Vitamin C megadosage is a term describing the consumption or injection of vitamin C (ascorbic acid) in doses well beyond the current United States Recommended Dietary Allowance of 90 milligrams per day, and often well beyond the tolerable upper intake level of 2,000 milligrams per day. There is no strong scientific evidence that vitamin C megadosage helps to cure or prevent cancer, the common cold, or some other medical conditions.

Historical advocates of vitamin C megadosage include Linus Pauling, who won the Nobel Prize in Chemistry in 1954. Pauling argued that because humans and other primates lack a functional form of L-gulonolactone oxidase, an enzyme required to make vitamin C that is functional in almost all other mammals, plants, insects, and other life forms, humans have developed a number of adaptations to cope with the relative deficiency. These adaptations, he argued, ultimately shortened lifespan but could be reversed or mitigated by supplementing humans with the hypothetical amount of vitamin C that would have been produced in the body if the enzyme were working.

Vitamin C megadoses are claimed by alternative medicine advocates including Matthias Rath and Patrick Holford to have preventive and curative effects on diseases such as cancer and AIDS, but scientific evidence does not support these claims. Some trials show some effect in combination with other therapies, but this does not imply vitamin C megadoses in themselves have any therapeutic effect.

==Background==
Vitamin C is an essential nutrient used in the production of collagen and other biomolecules, and for the prevention of scurvy. It is also an antioxidant, which has led to its endorsement by some researchers as a complementary therapy for improving quality of life. Certain animal species, including the haplorhine primates (which include humans), members of the Caviidae family of rodents (including guinea pigs and capybaras), most species of bats, many passerine birds, and about 96% of fish (the teleosts), cannot synthesize vitamin C internally and must therefore rely on external sources, typically obtained from food.

For humans, the World Health Organization recommends a daily intake of 45 mg/day of vitamin C for healthy adults, and 25 mg/day in infants.

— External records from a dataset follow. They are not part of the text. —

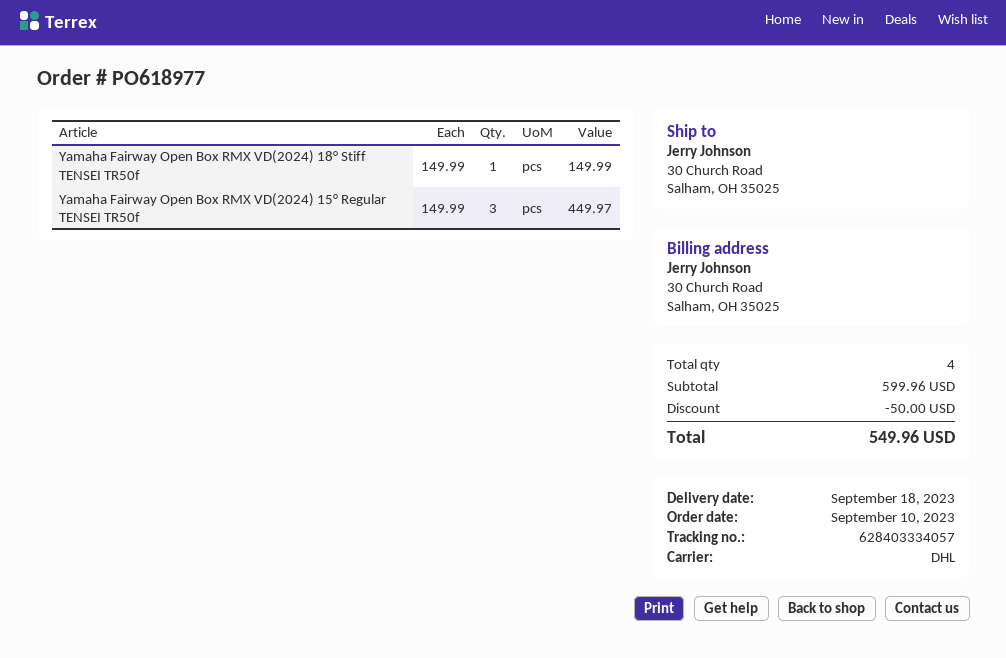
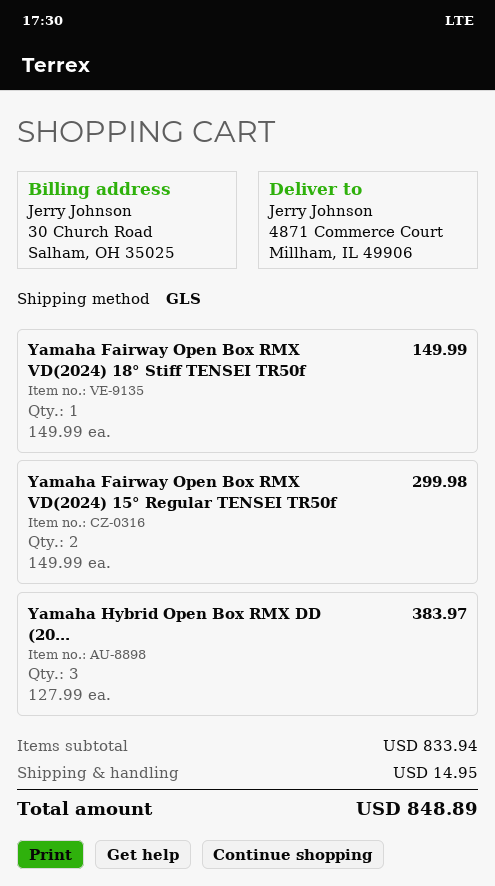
shipping method: DHL -> GLS
ship to: 30 Church Road, Salham, OH 35025 -> 4871 Commerce Court, Millham, IL 49906
Yamaha Fairway Open Box RMX VD(2024) 15° Regular TENSEI TR50f: 3 x 149.99 = 449.97 -> 2 x 149.99 = 299.98
Yamaha Hybrid Open Box RMX DD (20...: none -> 3 x 127.99 = 383.97
subtotal: 599.96 -> 833.94
discount: 50.00 -> none
shipping: none -> 14.95
total: 549.96 -> 848.89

Since its discovery, vitamin C has been considered almost a panacea by some, although this led to suspicions of it being overhyped by others. Vitamin C has long been promoted in alternative medicine as a treatment for the common cold, cancer, polio, and various other illnesses. The evidence for these claims is mixed. Since the 1930s, when it first became available in pure form, some physicians have experimented with higher-than-recommended vitamin C consumption or injection. Orthomolecular-based megadose recommendations for vitamin C are based mainly on theoretical speculation and observational studies, such as those published by Fred R. Klenner from the 1940s through the 1970s. There is a strong advocacy movement for very high doses of vitamin C, yet there is an absence of large-scale, formal trials in the 10 to 200+ grams per day range.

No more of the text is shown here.